Le voci dei movimenti
"Siamo soddisfatte ma restiamo caute", dichiara Carla Porcheddu del collettivo Strajk Kobiet Sardynia, sezione sarda del movimento polacco per il diritto all’aborto. "Questa sperimentazione rappresenta un enorme passo avanti per le nostre comunità. Ma chiediamo che i movimenti e le associazioni transfemministe, che da anni lavorano su questi temi, vengano coinvolti nei tavoli istituzionali. Le nostre competenze possono essere un ponte tra le decisioni politiche e i bisogni reali delle persone". Anche il nodo sardo di Non una di meno accoglie positivamente la novità: "È un cambiamento importante, che favorisce una maggiore libertà di autodeterminazione e genera benefici per tutta la sanità pubblica. Continueremo però a monitorare con attenzione lo sviluppo del progetto".

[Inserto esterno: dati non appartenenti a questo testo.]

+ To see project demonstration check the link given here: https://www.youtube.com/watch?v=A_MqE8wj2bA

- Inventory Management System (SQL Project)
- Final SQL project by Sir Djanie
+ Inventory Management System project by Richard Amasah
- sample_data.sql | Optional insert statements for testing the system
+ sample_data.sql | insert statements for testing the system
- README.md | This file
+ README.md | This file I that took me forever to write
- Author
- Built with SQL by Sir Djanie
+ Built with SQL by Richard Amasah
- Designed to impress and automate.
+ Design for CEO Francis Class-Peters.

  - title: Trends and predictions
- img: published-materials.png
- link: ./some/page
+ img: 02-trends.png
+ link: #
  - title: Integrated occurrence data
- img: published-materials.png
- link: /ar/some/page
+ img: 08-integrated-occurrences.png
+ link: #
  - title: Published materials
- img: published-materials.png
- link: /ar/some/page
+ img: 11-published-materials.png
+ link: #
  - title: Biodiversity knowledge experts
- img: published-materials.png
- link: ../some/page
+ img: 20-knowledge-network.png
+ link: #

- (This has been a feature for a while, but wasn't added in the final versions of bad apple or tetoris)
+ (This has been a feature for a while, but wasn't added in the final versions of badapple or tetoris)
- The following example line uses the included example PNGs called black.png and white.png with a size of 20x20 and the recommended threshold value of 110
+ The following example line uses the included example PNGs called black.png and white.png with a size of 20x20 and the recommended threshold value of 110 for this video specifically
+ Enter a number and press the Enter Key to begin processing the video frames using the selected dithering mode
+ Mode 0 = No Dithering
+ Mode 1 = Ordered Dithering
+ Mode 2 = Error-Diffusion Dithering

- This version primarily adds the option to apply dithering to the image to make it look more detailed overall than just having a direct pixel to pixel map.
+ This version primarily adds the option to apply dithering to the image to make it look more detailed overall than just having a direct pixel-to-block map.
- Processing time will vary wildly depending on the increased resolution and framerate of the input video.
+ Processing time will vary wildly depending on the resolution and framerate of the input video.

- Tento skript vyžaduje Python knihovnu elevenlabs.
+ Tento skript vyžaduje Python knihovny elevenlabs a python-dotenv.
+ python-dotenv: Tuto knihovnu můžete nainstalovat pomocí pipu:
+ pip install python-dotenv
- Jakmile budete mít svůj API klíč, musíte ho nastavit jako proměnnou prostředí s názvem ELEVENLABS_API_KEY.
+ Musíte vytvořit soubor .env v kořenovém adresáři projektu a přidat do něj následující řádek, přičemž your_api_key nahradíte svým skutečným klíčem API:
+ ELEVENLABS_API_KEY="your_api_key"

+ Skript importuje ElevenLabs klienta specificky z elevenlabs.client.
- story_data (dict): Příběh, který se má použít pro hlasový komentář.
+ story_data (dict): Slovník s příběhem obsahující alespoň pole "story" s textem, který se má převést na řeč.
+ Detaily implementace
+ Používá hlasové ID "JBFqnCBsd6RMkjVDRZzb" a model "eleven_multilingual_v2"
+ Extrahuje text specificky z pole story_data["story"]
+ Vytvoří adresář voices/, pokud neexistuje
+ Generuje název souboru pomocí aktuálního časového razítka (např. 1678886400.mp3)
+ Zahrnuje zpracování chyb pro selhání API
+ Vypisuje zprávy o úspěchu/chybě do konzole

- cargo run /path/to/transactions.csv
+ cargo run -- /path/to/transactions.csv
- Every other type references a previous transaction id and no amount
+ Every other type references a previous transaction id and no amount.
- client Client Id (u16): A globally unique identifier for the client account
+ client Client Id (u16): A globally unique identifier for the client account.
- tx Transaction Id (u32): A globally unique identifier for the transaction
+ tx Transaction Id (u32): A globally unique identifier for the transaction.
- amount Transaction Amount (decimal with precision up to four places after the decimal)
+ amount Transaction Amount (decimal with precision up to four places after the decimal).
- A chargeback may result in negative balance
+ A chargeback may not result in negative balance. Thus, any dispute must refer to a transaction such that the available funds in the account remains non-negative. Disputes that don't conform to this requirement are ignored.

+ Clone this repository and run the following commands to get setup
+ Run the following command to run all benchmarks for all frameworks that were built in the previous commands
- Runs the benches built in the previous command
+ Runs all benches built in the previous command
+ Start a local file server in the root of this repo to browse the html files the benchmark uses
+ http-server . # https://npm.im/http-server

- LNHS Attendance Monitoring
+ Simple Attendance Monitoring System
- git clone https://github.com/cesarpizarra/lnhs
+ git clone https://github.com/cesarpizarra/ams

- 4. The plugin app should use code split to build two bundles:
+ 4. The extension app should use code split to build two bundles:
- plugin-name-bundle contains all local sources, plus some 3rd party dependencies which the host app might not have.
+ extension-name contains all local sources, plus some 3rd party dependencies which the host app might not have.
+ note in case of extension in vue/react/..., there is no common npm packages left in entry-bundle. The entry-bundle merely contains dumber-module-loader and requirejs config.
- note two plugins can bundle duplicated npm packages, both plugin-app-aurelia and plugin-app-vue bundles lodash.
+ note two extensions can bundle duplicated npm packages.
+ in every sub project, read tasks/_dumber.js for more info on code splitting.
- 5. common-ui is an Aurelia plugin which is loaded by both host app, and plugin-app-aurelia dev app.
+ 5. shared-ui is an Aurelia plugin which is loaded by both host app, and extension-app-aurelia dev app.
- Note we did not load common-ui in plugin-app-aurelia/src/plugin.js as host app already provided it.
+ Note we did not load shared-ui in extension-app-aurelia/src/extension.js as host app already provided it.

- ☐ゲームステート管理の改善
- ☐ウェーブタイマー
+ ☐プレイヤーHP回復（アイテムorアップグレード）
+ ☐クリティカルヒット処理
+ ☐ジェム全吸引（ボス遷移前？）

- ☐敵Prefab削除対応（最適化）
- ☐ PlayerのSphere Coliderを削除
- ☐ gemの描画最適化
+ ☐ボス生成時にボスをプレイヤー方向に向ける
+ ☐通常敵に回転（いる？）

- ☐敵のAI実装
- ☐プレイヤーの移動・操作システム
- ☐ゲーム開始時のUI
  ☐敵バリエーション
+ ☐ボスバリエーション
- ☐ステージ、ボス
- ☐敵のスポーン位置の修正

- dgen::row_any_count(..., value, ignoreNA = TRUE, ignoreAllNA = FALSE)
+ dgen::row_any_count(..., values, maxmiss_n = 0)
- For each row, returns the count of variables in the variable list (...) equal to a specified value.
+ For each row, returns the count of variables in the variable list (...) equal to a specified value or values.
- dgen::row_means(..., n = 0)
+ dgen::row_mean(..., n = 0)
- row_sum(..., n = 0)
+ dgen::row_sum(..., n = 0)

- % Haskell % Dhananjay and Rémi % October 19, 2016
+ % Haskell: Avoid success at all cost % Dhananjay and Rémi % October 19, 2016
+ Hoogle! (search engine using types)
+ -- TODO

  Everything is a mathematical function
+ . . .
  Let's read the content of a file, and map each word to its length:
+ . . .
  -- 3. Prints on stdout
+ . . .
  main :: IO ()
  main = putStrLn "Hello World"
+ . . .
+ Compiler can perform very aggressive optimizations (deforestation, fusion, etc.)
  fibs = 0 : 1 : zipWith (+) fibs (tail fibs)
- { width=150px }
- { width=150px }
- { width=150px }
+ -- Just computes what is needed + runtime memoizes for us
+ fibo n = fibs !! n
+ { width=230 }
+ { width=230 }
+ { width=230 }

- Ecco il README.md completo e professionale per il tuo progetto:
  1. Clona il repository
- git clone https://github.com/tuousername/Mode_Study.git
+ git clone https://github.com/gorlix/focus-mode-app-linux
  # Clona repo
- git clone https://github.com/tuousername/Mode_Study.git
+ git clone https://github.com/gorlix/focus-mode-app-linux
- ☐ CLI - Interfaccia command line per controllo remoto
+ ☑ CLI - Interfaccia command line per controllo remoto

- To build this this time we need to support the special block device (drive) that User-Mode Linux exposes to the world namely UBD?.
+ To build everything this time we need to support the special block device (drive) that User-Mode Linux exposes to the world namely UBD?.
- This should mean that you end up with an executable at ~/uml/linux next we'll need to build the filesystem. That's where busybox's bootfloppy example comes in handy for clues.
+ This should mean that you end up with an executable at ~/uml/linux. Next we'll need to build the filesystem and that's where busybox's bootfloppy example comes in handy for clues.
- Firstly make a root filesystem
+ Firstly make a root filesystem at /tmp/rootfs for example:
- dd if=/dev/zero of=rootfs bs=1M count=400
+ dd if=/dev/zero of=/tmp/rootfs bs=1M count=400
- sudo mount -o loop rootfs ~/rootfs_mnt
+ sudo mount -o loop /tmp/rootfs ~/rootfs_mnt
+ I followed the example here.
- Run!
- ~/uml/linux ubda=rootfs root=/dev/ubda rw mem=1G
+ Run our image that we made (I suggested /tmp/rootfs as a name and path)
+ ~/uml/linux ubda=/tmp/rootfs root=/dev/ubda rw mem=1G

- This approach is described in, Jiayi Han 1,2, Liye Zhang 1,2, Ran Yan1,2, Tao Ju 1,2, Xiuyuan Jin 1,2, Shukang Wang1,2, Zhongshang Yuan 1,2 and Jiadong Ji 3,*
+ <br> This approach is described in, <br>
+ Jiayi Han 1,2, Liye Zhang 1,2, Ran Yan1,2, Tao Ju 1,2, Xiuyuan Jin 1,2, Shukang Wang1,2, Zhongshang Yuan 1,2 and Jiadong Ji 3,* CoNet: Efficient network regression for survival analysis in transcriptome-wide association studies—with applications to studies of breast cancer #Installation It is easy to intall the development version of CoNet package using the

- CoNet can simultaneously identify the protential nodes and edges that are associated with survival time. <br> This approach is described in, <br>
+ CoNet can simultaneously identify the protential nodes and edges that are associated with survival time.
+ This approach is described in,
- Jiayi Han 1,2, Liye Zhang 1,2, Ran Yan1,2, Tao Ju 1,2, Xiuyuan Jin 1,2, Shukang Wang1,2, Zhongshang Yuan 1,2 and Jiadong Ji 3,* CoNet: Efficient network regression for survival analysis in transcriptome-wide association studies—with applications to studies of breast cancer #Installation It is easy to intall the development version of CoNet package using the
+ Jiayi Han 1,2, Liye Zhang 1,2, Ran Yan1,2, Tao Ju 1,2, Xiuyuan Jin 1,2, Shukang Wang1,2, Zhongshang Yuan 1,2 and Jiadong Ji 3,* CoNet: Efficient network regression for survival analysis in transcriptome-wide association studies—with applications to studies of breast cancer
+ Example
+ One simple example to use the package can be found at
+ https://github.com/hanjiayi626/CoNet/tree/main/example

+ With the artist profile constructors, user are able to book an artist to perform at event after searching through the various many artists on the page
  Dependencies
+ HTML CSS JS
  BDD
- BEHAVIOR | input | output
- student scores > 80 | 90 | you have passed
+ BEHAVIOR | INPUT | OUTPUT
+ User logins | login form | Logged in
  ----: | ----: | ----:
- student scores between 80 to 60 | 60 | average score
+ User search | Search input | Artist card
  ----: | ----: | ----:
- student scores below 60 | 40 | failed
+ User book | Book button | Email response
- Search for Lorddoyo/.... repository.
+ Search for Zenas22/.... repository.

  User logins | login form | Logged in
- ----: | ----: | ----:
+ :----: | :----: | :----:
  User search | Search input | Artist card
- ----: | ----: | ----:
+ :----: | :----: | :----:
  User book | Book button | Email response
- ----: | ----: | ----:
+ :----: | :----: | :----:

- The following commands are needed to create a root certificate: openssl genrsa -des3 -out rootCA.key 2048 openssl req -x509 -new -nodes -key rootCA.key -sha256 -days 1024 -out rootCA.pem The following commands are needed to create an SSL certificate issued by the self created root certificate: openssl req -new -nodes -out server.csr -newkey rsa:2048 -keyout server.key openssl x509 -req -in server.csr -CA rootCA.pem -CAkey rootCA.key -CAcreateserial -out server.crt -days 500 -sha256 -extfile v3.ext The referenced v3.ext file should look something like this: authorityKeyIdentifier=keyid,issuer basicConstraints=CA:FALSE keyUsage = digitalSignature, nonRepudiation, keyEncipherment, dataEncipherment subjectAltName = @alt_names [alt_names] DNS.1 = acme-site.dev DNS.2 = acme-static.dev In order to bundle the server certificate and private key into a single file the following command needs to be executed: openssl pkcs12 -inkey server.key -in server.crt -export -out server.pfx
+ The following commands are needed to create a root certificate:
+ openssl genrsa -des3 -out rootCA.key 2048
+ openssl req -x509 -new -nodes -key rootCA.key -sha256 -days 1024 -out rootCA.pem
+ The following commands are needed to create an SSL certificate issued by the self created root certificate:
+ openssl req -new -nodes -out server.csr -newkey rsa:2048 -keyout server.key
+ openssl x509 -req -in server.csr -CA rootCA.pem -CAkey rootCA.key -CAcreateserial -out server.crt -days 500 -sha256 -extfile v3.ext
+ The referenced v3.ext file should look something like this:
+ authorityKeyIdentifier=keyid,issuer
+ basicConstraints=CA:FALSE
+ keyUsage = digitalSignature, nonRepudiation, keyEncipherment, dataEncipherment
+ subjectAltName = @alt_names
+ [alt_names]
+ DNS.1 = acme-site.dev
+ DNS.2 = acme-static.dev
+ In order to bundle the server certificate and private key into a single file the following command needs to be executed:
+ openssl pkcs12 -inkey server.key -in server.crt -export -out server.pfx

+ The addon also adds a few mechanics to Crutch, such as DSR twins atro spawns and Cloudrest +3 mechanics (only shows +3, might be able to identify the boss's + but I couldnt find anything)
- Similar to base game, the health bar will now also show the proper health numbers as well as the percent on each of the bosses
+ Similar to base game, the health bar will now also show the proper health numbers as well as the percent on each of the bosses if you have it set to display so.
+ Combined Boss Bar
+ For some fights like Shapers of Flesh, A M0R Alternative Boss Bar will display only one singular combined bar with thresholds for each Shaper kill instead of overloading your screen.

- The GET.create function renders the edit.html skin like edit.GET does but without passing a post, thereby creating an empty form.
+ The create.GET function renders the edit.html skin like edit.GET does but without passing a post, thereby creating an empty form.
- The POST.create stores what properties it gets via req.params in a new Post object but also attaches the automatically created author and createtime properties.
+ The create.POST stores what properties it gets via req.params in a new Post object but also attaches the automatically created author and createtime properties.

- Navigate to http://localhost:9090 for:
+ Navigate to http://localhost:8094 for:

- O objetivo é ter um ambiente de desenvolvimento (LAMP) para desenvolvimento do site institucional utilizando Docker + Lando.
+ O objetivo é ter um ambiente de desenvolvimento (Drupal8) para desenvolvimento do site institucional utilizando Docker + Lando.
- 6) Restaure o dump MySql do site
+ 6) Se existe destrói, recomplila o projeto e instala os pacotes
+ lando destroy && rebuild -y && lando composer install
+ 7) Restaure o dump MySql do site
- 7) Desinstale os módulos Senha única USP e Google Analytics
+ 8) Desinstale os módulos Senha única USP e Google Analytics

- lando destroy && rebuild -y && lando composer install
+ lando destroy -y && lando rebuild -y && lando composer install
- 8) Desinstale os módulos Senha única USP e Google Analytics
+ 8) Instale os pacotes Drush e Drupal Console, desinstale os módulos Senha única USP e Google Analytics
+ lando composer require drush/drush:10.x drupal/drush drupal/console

Una scelta politica, non solo sanitaria
"Dopo le dichiarazioni inquietanti di Priamo Bocchi (Fratelli d'Italia), che ha definito l’aborto in telemedicina ‘disumano’, la decisione della Sardegna rappresenta una risposta netta e concreta", commenta Federica di Martino, attivista del progetto Ivg, ho abortito e sto benissimo. "È una scelta di civiltà. Le persone devono poter decidere se abortire in ospedale, in consultorio o a casa, in base alle proprie condizioni e desideri, non a ostacoli culturali o ideologici". Secondo Di Martino, l’aborto in telemedicina, e più in generale l’autogestione dell’IVG farmacologica, è una pratica sicura, raccomandata a livello internazionale e capace di restituire dignità, autonomia e libertà: "Molte donne vengono lasciate sole in luoghi che dovrebbero essere presìdi di laicità e cura. Offrire loro un’alternativa è un atto di rispetto. Ed è anche un modo per contenere i costi, miglioare i servizi e superare una volta per tutte il ricatto dell’obiezione".